Don visits a Japanese restaurant and is propositioned by a waitress.
Pete Campbell accosts Hollis, the Sterling Cooper elevator operator, to discover the origins of his - and other black peoples' allegiance to Admiral televisions.
Betty visits home and cries on the shoulder of the woman who raised her, her nanny Viola.
These screencaps are from the series premiere of Mad Men. Don is at a bar/lounge and asks the black server why he's so loyal to his brand of cigarettes and if he'd ever try Lucky Strike. A superior sees this conversation and asks Don Draper if the server is bothering him because he can be a bit "chatty." Sign o' the times.
Outside of being used as devices to highlight social progressiveness and professional disparities, black celebrities, activists, and public figures have been mentioned on the show too many times for me to remember: Medgar Evers (more implied than anything), Martin Luther King, Malcolm X, Nat King Cole, Muhammad Ali , and more.
Peggy meets a black nude model at a party. Love the earrings and hair.
Peggy goes to a warehouse party reminiscent of Warhol's silver factory and passes a black couple in the hall.
The juxtaposition of Sheila and Hollis in this scene is poignant and hilarious. Paul tries to strike up small talk with Hollis, to whom he's never spoken before and the look on Hollis' face tells us all we need to know.

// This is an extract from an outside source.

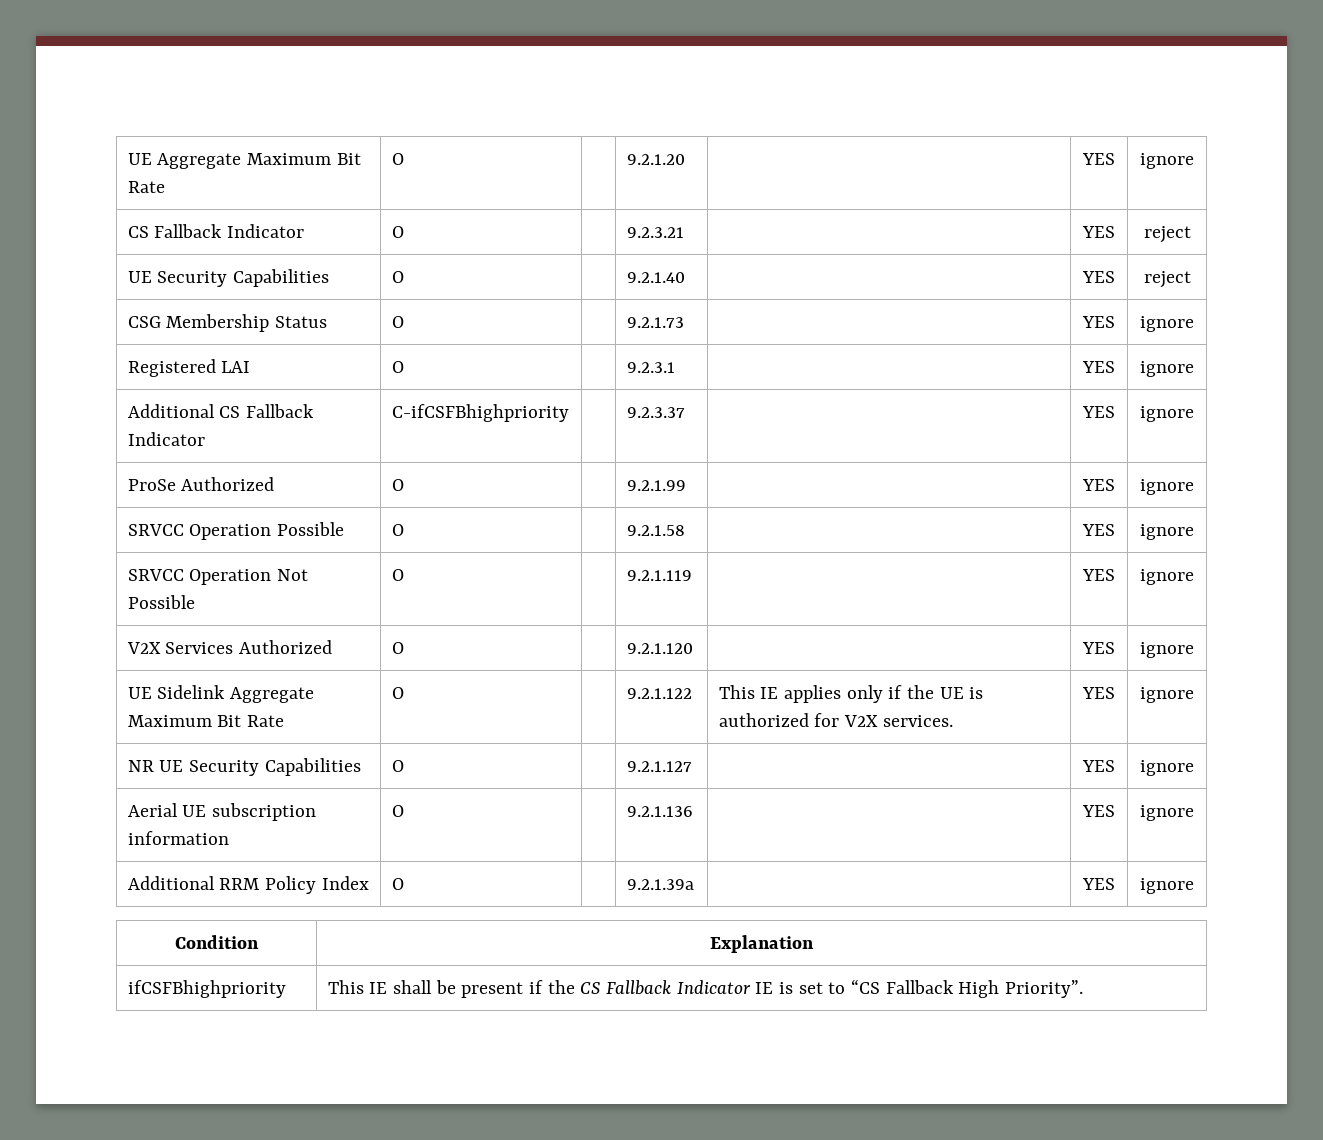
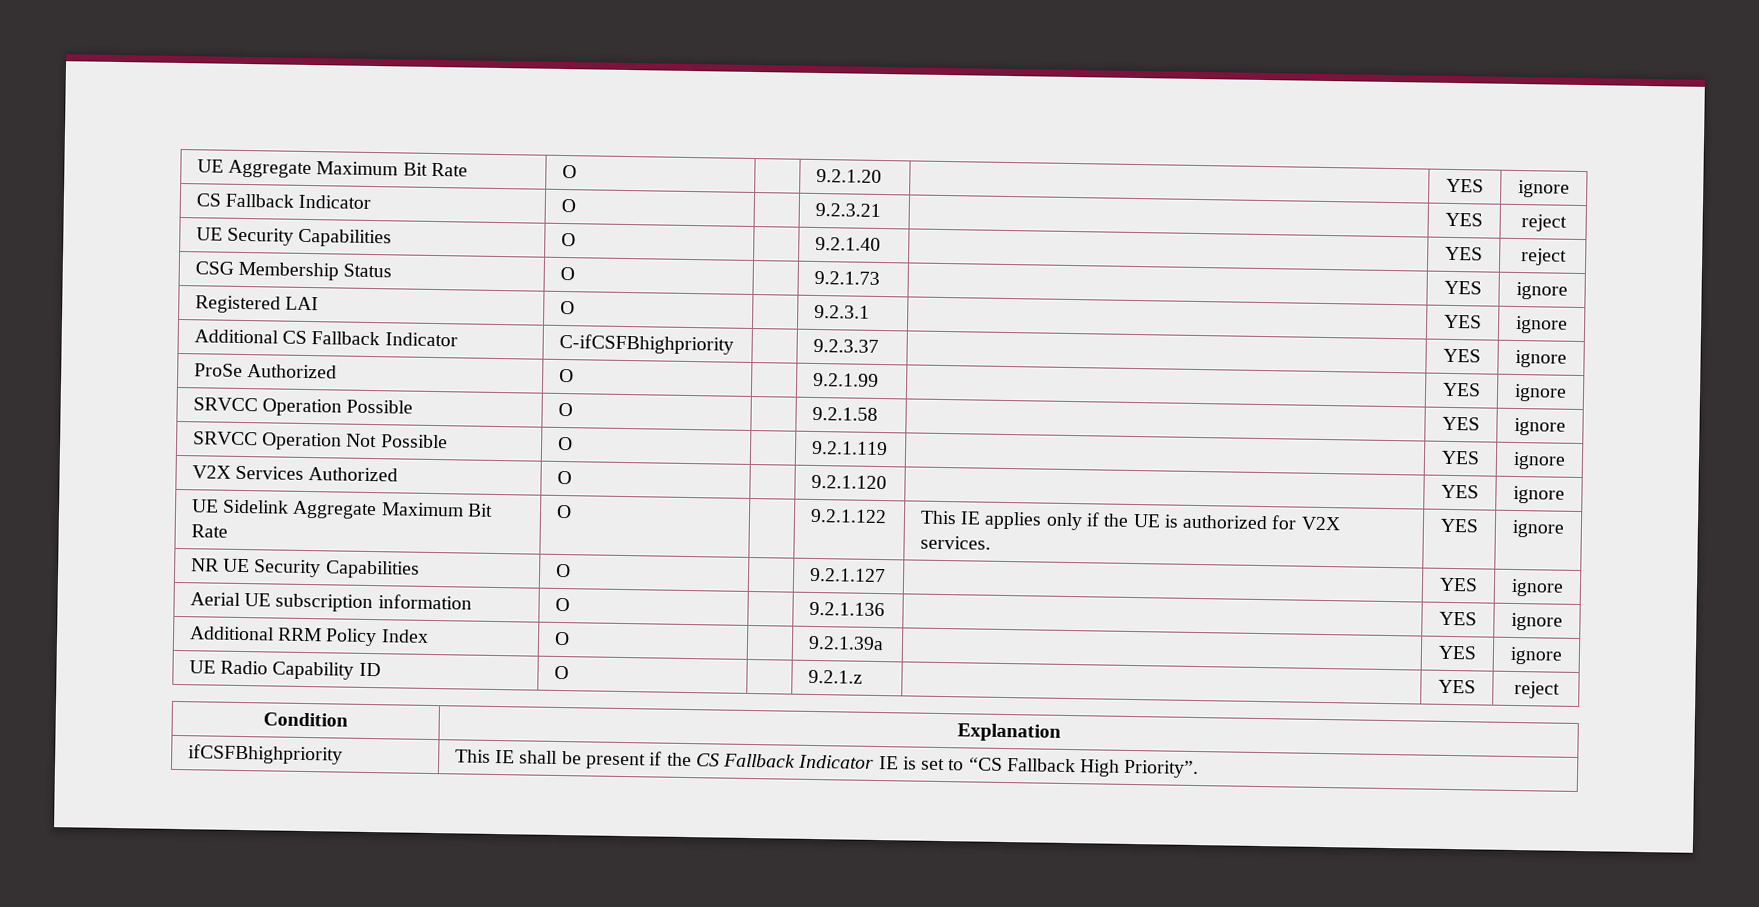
+ UE Radio Capability ID | O | | 9.2.1.z | | YES | reject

In a pregnancy induced fever dream, Betty Draper imagines her late mother and father in her kitchen with Medgar Evers.
Prompted by his girlfriend, Kinsey takes a bus to the south to help with voter registration. Here, he's at the height of his well-intentioned, yet pretentious liberalism. Doing the right things for the wrong reasons.
Pete Campbell discovering Ebony magazine and black ad dollars.
One of Don Draper's early mistresses, Midge Daniels, was an illustrator and late hold-over from the Beat generation - that or an early hippie. In the scene pictured above, she, her friends, and Don Draper smoke marijuana.
I guess I'm hyper aware of the appearance of characters of color because the occurrences are so sparing, I know that they must be very deliberate.